Using the material below, print a verbatim copy of every line from the one containing "width: 611px;" through the one containing "-87,6 +87,7 @@", inclusive, and omit the pictures.

━━━━━━━━━━━━━━━━

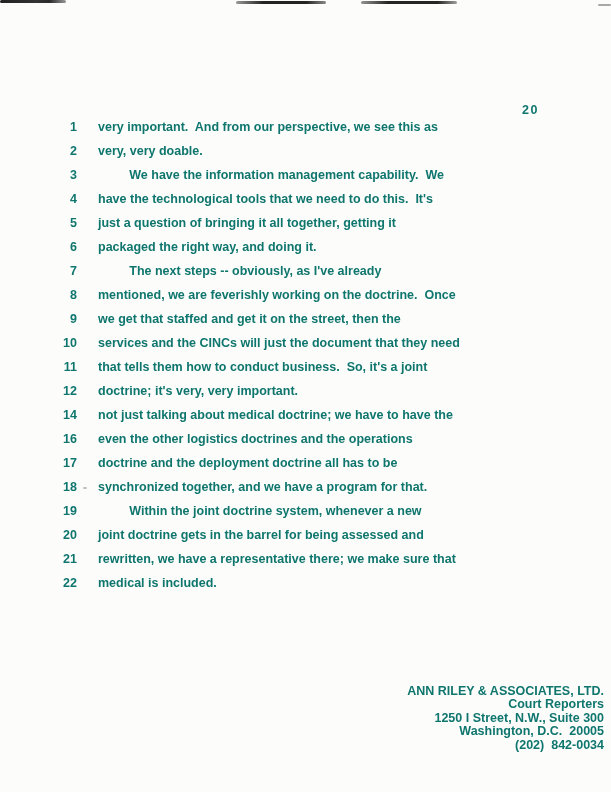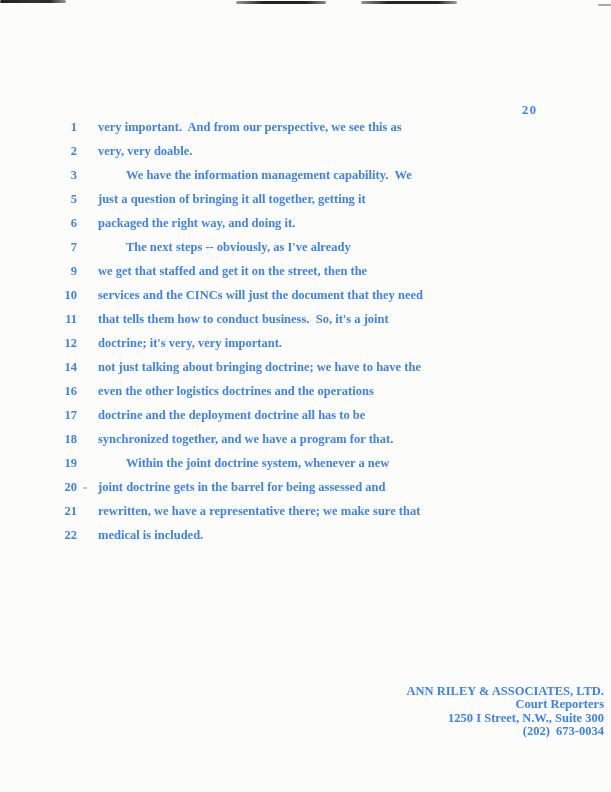--- a/index.html
+++ b/index.html
@@ -8,8 +8,8 @@
     width: 611px;
     height: 792px;
     background: #fcfcfb;
-    font-family: Liberation Serif, serif;
-    color: #3b82f6;
+    font-family: Liberation Sans, sans-serif;
+    color: #0f766e;
     overflow: hidden;
   }
 

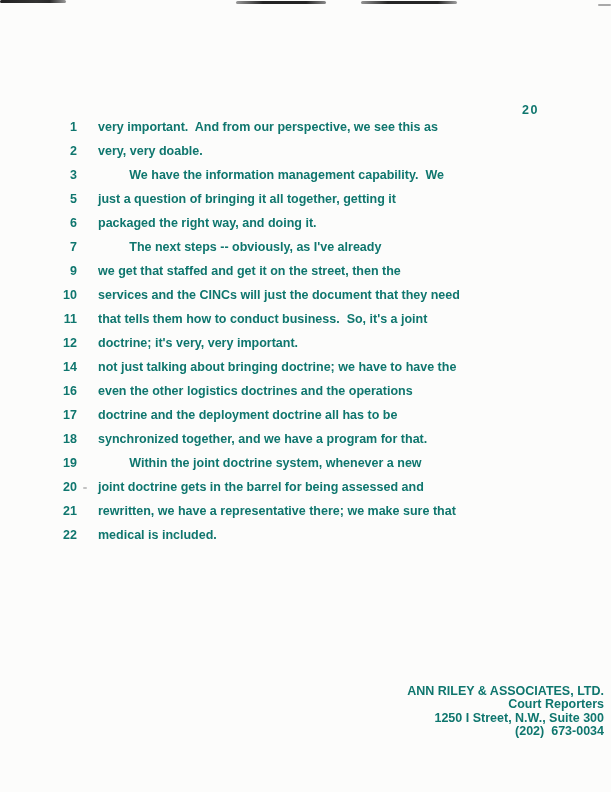--- a/index.html
+++ b/index.html
@@ -87,6 +87,7 @@
     <div class="line-row"><span class="line-num">1</span><span class="line-text">very important.  And from our perspective, we see this as</span></div>
     <div class="line-row"><span class="line-num">2</span><span class="line-text">very, very doable.</span></div>
     <div class="line-row"><span class="line-num">3</span><span class="line-text">         We have the information management capability.  We</span></div>
+    <div class="line-row"><span class="line-num">4</span><span class="line-text">have the technological tools that we need to do this.  It's</span></div>
     <div class="line-row"><span class="line-num">5</span><span class="line-text">just a question of bringing it all together, getting it</span></div>
     <div class="line-row"><span class="line-num">6</span><span class="line-text">packaged the right way, and doing it.</span></div>
     <div class="line-row"><span class="line-num">7</span><span class="line-text">         The next steps -- obviously, as I've already</span></div>

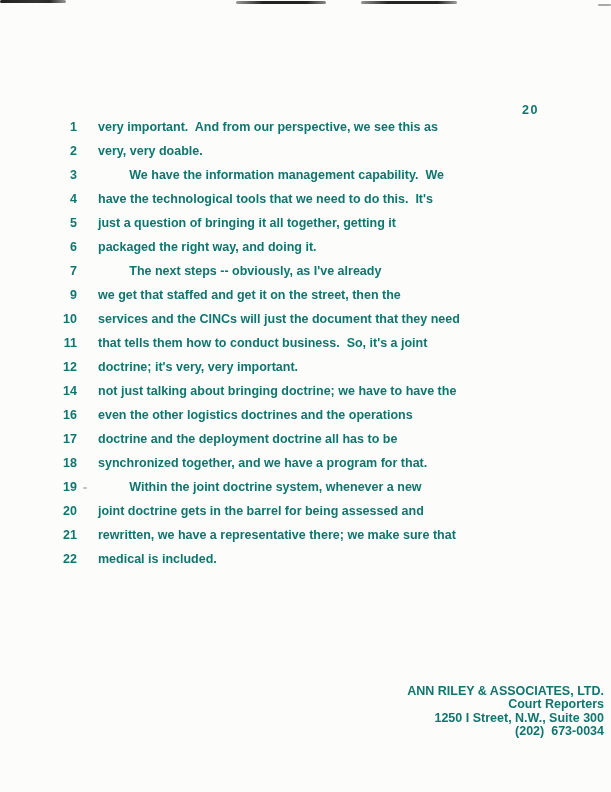--- a/index.html
+++ b/index.html
@@ -91,6 +91,7 @@
     <div class="line-row"><span class="line-num">5</span><span class="line-text">just a question of bringing it all together, getting it</span></div>
     <div class="line-row"><span class="line-num">6</span><span class="line-text">packaged the right way, and doing it.</span></div>
     <div class="line-row"><span class="line-num">7</span><span class="line-text">         The next steps -- obviously, as I've already</span></div>
+    <div class="line-row"><span class="line-num">8</span><span class="line-text">mentioned, we are feverishly working on the doctrine.  Once</span></div>
     <div class="line-row"><span class="line-num">9</span><span class="line-text">we get that staffed and get it on the street, then the</span></div>
     <div class="line-row"><span class="line-num">10</span><span class="line-text">services and the CINCs will just the document that they need</span></div>
     <div class="line-row"><span class="line-num">11</span><span class="line-text">that tells them how to conduct business.  So, it's a joint</span></div>

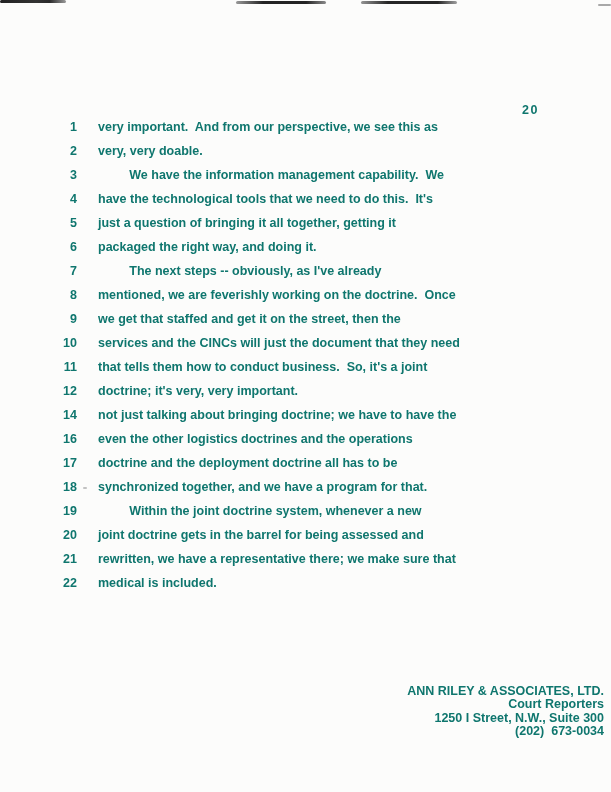--- a/index.html
+++ b/index.html
@@ -96,7 +96,7 @@
     <div class="line-row"><span class="line-num">10</span><span class="line-text">services and the CINCs will just the document that they need</span></div>
     <div class="line-row"><span class="line-num">11</span><span class="line-text">that tells them how to conduct business.  So, it's a joint</span></div>
     <div class="line-row"><span class="line-num">12</span><span class="line-text">doctrine; it's very, very important.</span></div>
-    <div class="line-row"><span class="line-num">14</span><span class="line-text">not just talking about bringing doctrine; we have to have the</span></div>
+    <div class="line-row"><span class="line-num">14</span><span class="line-text">not just talking about medical doctrine; we have to have the</span></div>
     <div class="line-row"><span class="line-num">16</span><span class="line-text">even the other logistics doctrines and the operations</span></div>
     <div class="line-row"><span class="line-num">17</span><span class="line-text">doctrine and the deployment doctrine all has to be</span></div>
     <div class="line-row"><span class="line-num">18</span><span class="line-text">synchronized together, and we have a program for that.</span></div>

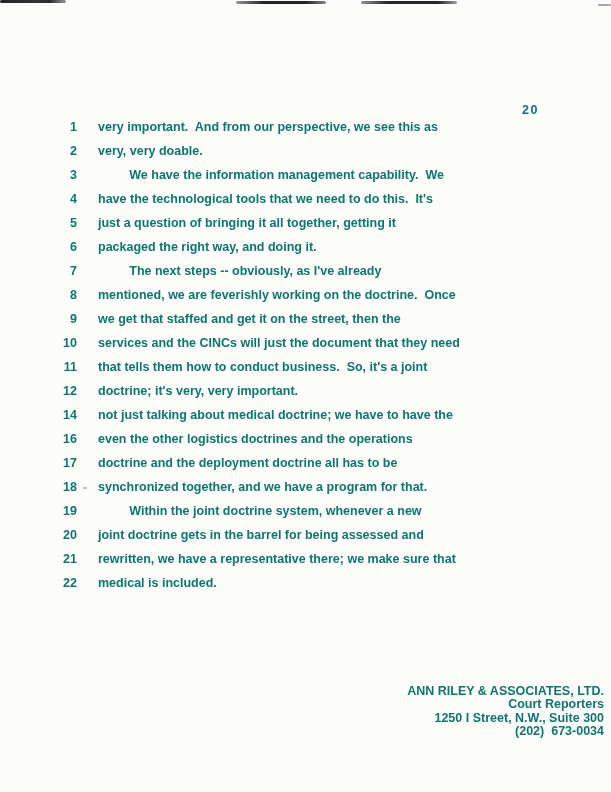--- a/index.html
+++ b/index.html
@@ -110,6 +110,7 @@
     <div class="footer-line">ANN RILEY &amp; ASSOCIATES, LTD.</div>
     <div class="footer-line">Court Reporters</div>
     <div class="footer-line">1250 I Street, N.W., Suite 300</div>
+    <div class="footer-line">Washington, D.C.  20005</div>
     <div class="footer-line">(202)  673-0034</div>
   </div>
 

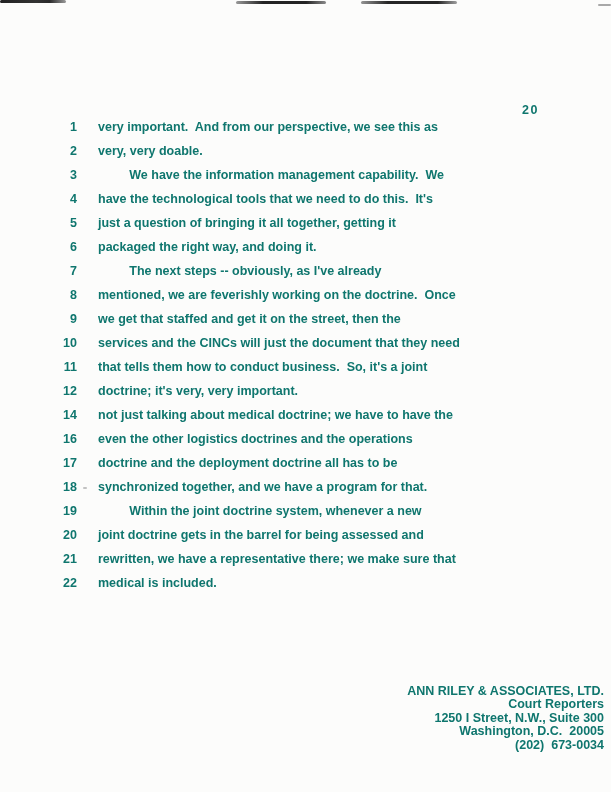--- a/index.html
+++ b/index.html
@@ -111,7 +111,7 @@
     <div class="footer-line">Court Reporters</div>
     <div class="footer-line">1250 I Street, N.W., Suite 300</div>
     <div class="footer-line">Washington, D.C.  20005</div>
-    <div class="footer-line">(202)  673-0034</div>
+    <div class="footer-line">(202)  842-0034</div>
   </div>
 
 </div>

━━━━━━━━━━━━━━━━

▶ _RESULT BELOW_
     width: 611px;
     height: 792px;
     background: #fcfcfb;
-    font-family: Liberation Serif, serif;
-    color: #3b82f6;
+    font-family: Liberation Sans, sans-serif;
+    color: #0f766e;
     overflow: hidden;
   }
 

--- a/index.html
+++ b/index.html
@@ -87,6 +87,7 @@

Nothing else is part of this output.